Mais de 10 ordens judiciais são cumpridas na manhã desta terça-feira (31), durante a Operação Ruptura CPX, contra integrantes de uma facção criminosa envolvida em vários crimes como furtos de defensivos agrícolas, roubos de veículos, furto de armas, tráfico de drogas e lavagem de dinheiro em Cuiabá, Várzea Grande e São Paulo (SP).
Segundo a Polícia Civil, a facção tentava manter domínio territorial em bairros e comunidades mato-grossenses, além de realizar apologia ao crime, divulgando conteúdos para reforçar a identidade do grupo criminoso.
Ao todo, são cumpridos 13 mandados de prisão preventiva e sete de busca e apreensão domiciliar, decretados pelo Núcleo de Justiça 4.0 do Juiz de Garantias – Polo de Cuiabá.
As investigações, conduzidas pela Gerência de Combate ao Crime Organizado e pela Delegacia Especializada de Repressão ao Crime Organizado (GCCO/Draco), iniciaram com o avanço de apurações relacionadas a um flagrante de furto e receptação de defensivos agrícolas.

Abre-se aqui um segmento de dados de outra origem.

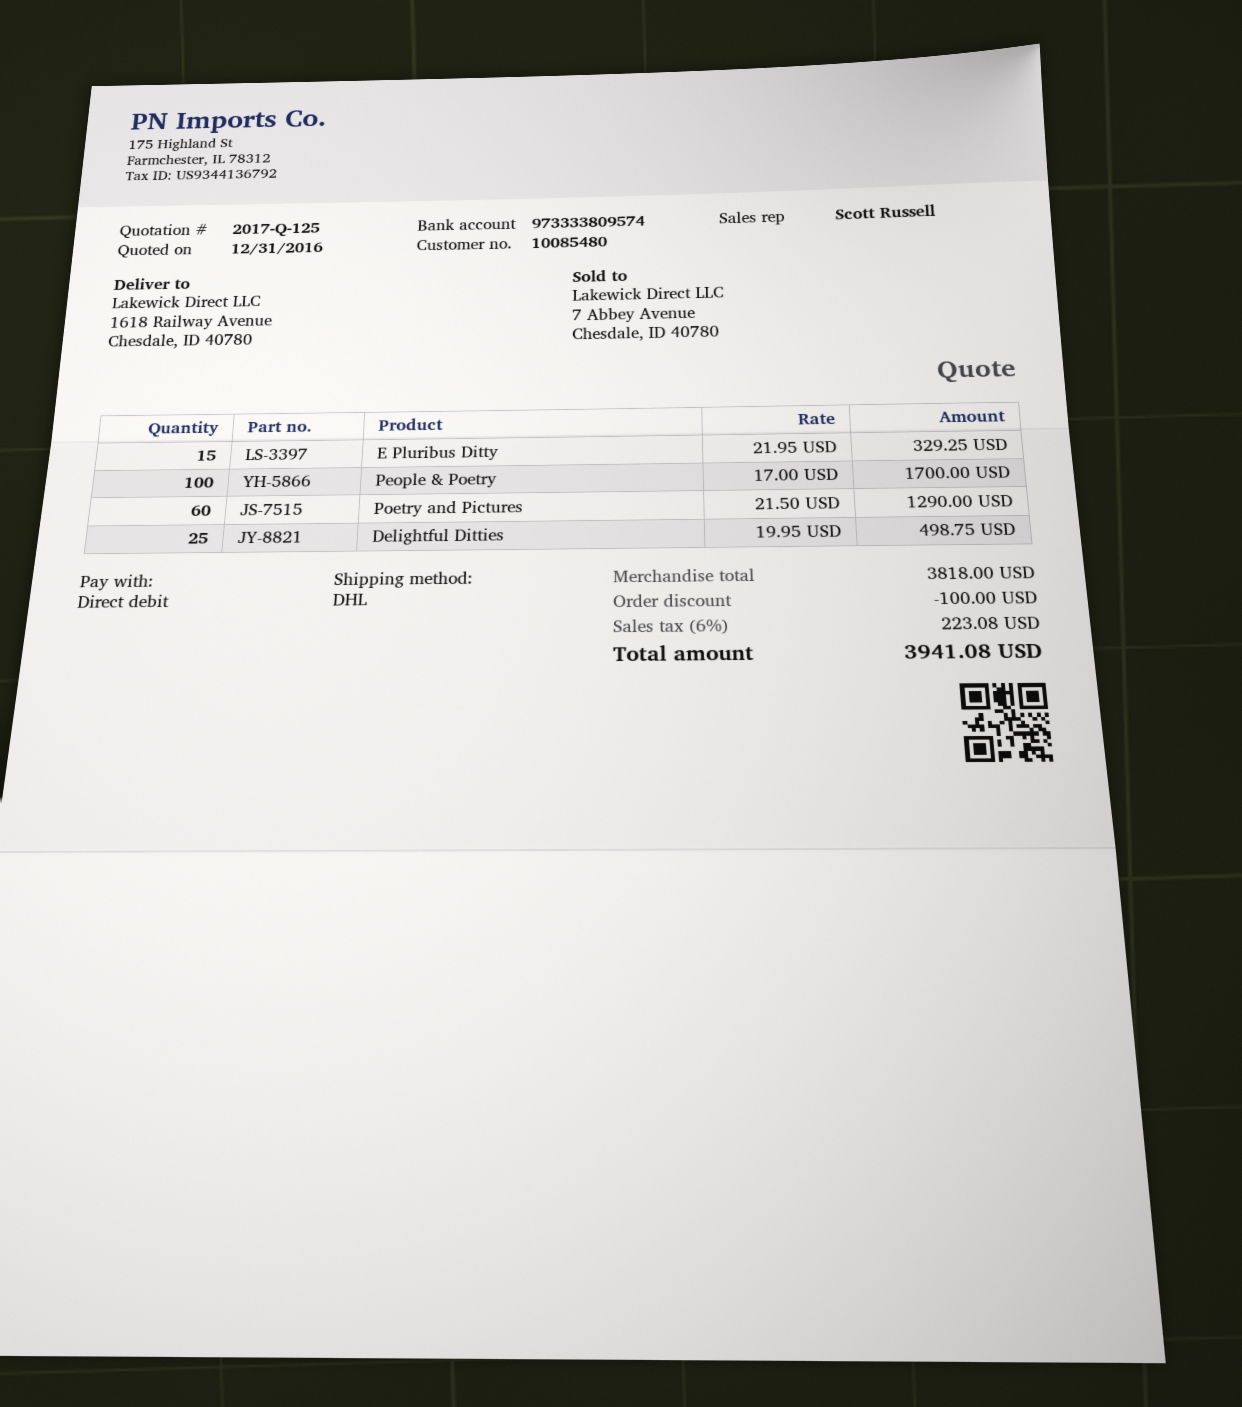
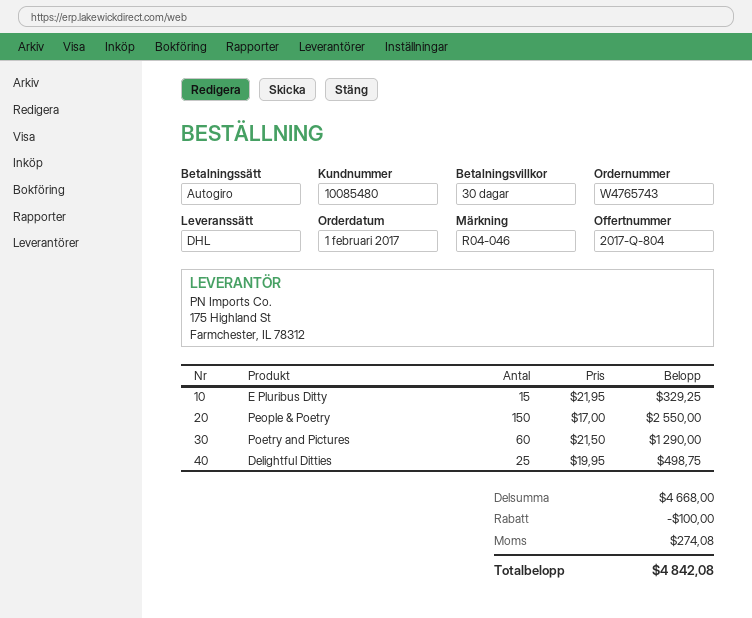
quote number: 2017-Q-125 -> 2017-Q-804
People & Poetry: 100 x 17.00 = 1700.00 -> 150 x 17.00 = 2550.00
subtotal: 3818.00 -> 4668.00
tax: 223.08 -> 274.08
total: 3941.08 -> 4842.08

A partir da análise dos materiais apreendidos, foi revelada a existência de uma estrutura organizada e hierarquizada de faccionados atuando em diversos bairros de Cuiabá e Várzea Grande.
Os policiais identificaram o funcionamento interno da facção, com divisão de tarefas entre seus membros, controle territorial em outras regiões e cobranças de taxas internas, além da utilização de contas bancárias de terceiros na tentativa de esconder a origem dos valores ilícitos.
Conforme os elementos reunidos na investigação, a polícia concluiu que a facção não apenas atuava no tráfico de drogas e em outros crimes, mas buscava ter domínio territorial e influência social nas comunidades, usando a intimidação direta e propagação de conteúdos para reforçar a identidade do grupo.
Apologia ao crime
Um dos alvos da operação, conhecido como MC, seria o responsável por auxiliar na distribuição de conteúdos que exaltavam a facção e suas lideranças.
Segundo a polícia, ele mantinha contato com membros de alto escalão da facção e frequentava ambientes utilizados como pontos de encontro de integrantes do grupo.
Além da atuação artística, as apurações apontam que ele também prestava apoio logístico a demais suspeitos, incluindo a disponibilização de locais para ocultação de veículos de origem ilícita, o que reforçou a suspeita de participação consciente na estrutura criminosa.
Busca territorial
Ainda conforme e polícia, o grupo criminoso buscava dominar o Complexo Residencial Isabel Campos (CPX), em Cuiabá, e bairros próximos, impondo regras próprias e monitorando a circulação de pessoas, além da prática de atividades criminosas na região.
O grupo dava preferência para que integrantes da facção morassem na invasão. Além disso, responsáveis eram designados para bairros específicos para estabelecer poder em mais regiões cuiabanas.
Durante as atuações nessas áreas, os criminosos precisavam comunicar com antecedência suas atividades aos responsáveis locais da facção, sob pena de sofrerem punições. A medida era uma forma de manter o domínio sobre o território e garantir o controle das atividades criminosas, de acordo com o delegado Antenor Junior Pimentel Marcondes.
As investigações concluíram, ainda, que membros da facção usavam moradores para monitorar a presença de viaturas policiais e repassar informações sobre movimentações de agentes, possibilitando a fuga rápida de suspeitos e dificultando a atuação das forças de segurança nas regiões.